Since then, Horie has continued to sale the seas solo in boats that are environmentally friendly, which included a recent 2008 trip in a wave energy-based boat from Hawaii to Japan.
But back in 1962, what Horie accomplished was not only news in America, also in Japan as people were shocked of what he did. Horie wrote a book titled “Taiheyo Hitori-Bochi” (Alone Across the Pacific) and a year later, the book was adapted into a film by Natto Wada (“Fires on the Plain”, “The Burmese Harp”, “Tokyo Olympiad”) and directed by multi-award winning director Kon Ichikawa (Fires on the Plain”, “The Burmese Harp”, “Otouto”, “Kagi”). The film marks the first and only collaboration between Ichikawa and cinematographer Yoshihiro Yamazaki (“A Promise”, “Women Who Do Not Divorce”).
“Alone Across the Pacific” (Taiheyo Hitori-bochi) could have been a clean-cut film and made the character of an ordinary yachtsman traveling the high seas to the United States, and literally making him a hero.
But with Kon Ichikawa films, his characters are never that clean-cut, nor are they shown as perfect individuals. Natto Wada does another fantastic job of fleshing out the script in providing us an interest and entertaining character narrative for the character of the young man. The portrayal of the 23-year-old shows a young man against the current trend of Japan. To be a hardworking person, who goes to college, listens to his family and take on a career or to inherit the family business. But the youth is a rebel and this is what makes “Alone Across the Pacific” an ideal Nikkatsu film.
Whereas many Nikkatsu-related films on young rebelliousness can be seen in many of their films, what makes “Alone Across the Pacific” satisfying is that there is no society to rebel against in the film. The young man’s rebelliousness is against his family and by showing it by pursuing his obsession of traveling across the Pacific Ocean.
The young man feels the isolation of riding 92 days in his yacht, braving dangers and realizing that his life can end anytime. His memories of his family, his dog are all he has and because of the water that enters his ship, he starts to lose any comfort and is left with himself. Talking to himself, remembering moments he had with his family and coming to a full realization of what mattered more to him when he does reach his goal and arrive in America.
“Alone Across the Pacific” is definitely a film that one can find entertaining and fun in contrast to “Fires on the Plain”, “Kokoro” and “The Burmese Harp”. And even when compared to Ichikawa’s later works such as “The Makioka Sisters” and “47 Ronin”, “Alone Across the Pacific” is a film that manages to have creativity due to the tight cinematography and making the viewers feel that isolation and tightness of the area. That there is nothing but that yacht and endless ocean. The cinematography manages to capture that feeling of the young man, being alone, quite well.

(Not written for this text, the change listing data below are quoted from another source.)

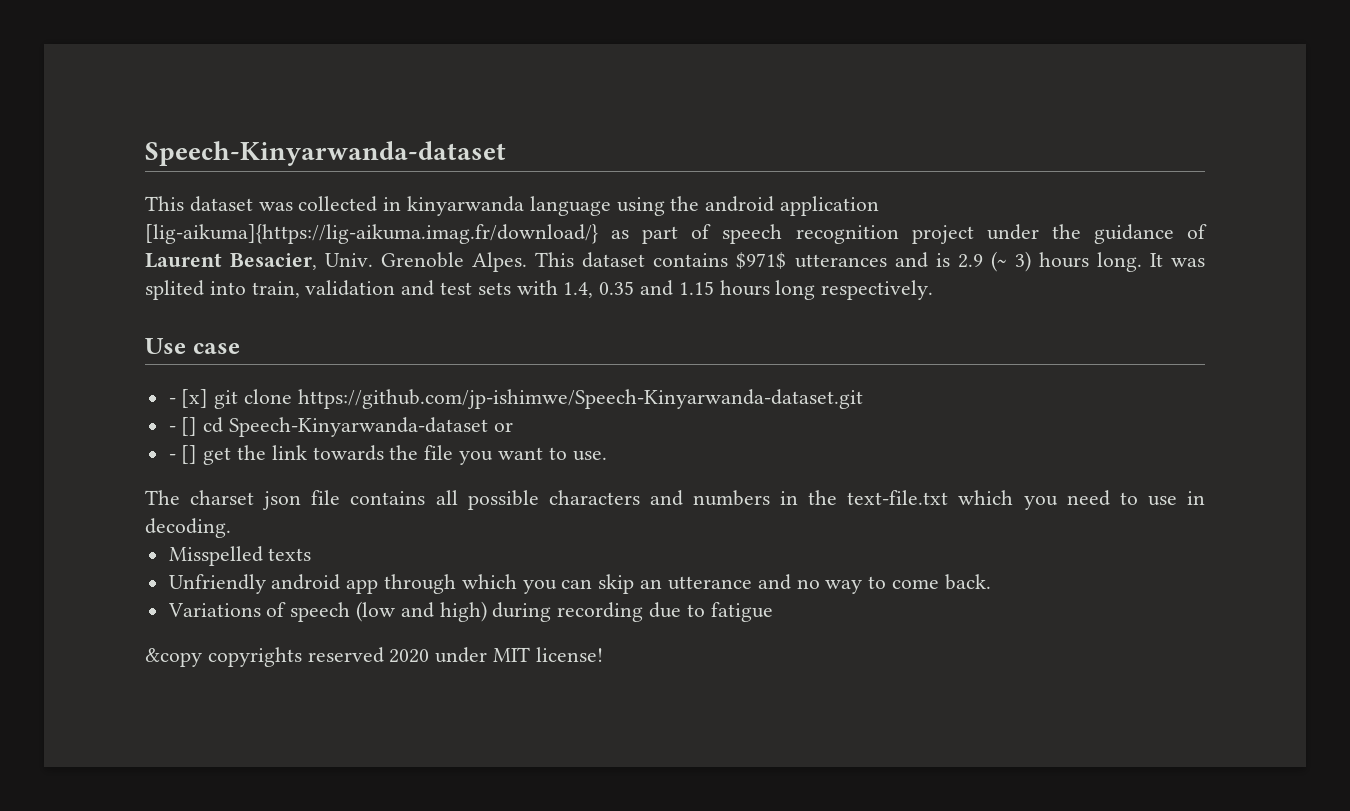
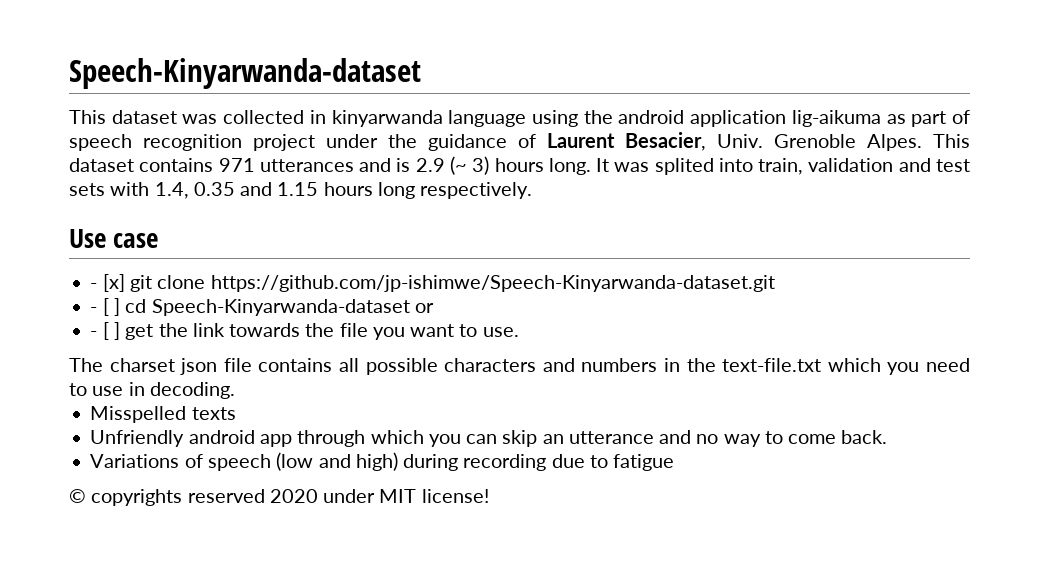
[145,224,598,244] [lig-aikuma]{https://lig-aikuma.imag.fr/download/} -> [791,110,881,127] lig-aikuma
[736,252,787,269] $971$ -> [218,158,255,172] 971
[181,417,198,436] [] -> [102,298,120,316] [ ]
[181,445,198,464] [] -> [102,322,120,340] [ ]
[145,648,202,667] &copy -> [69,489,86,503] ©

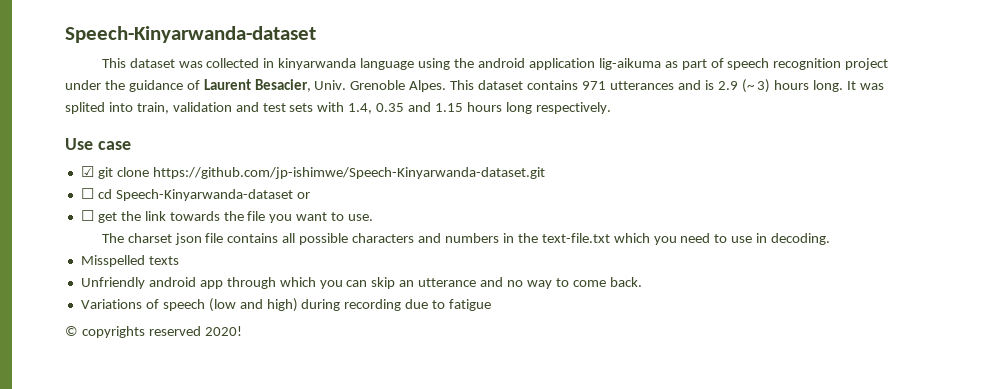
[90,274,125,292] - [x] -> [80,166,94,177] ☑
[90,298,120,316] - [ ] -> [80,188,94,199] ☐
[90,322,120,340] - [ ] -> [80,210,94,221] ☐
[269,489,489,503] 2020 under MIT license! -> [204,326,242,336] 2020!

But what I felt was important to the film was its flashbacks. These flashbacks give depth to the character and in my take, shows that even through the challenges that this man goes through, how he was before, is how he will be after. For some people, standing in the frontline of death can definitely change ones perspective towards life and one’s habits, but not everyone and in this case, considering the character is based on Kenichi Horie and Horie is still doing this nearly 50-years after he made his first solo trip, we can realize that this is his dream and he’s living it. In many ways, it goes against traditional Japanese and traditional Japanese ways of doing things.
Granted, the film is quite predictable but I still found “Across the Pacific” quite entertaining. It may not be the best film from Kon Ichikawa but it still manages to contain the elements of character building that his films are known for.
If you enjoyed Kon Ichikawa films in the past and want something different and more upbeat, definitely give “Alone Across the Pacific” a chance!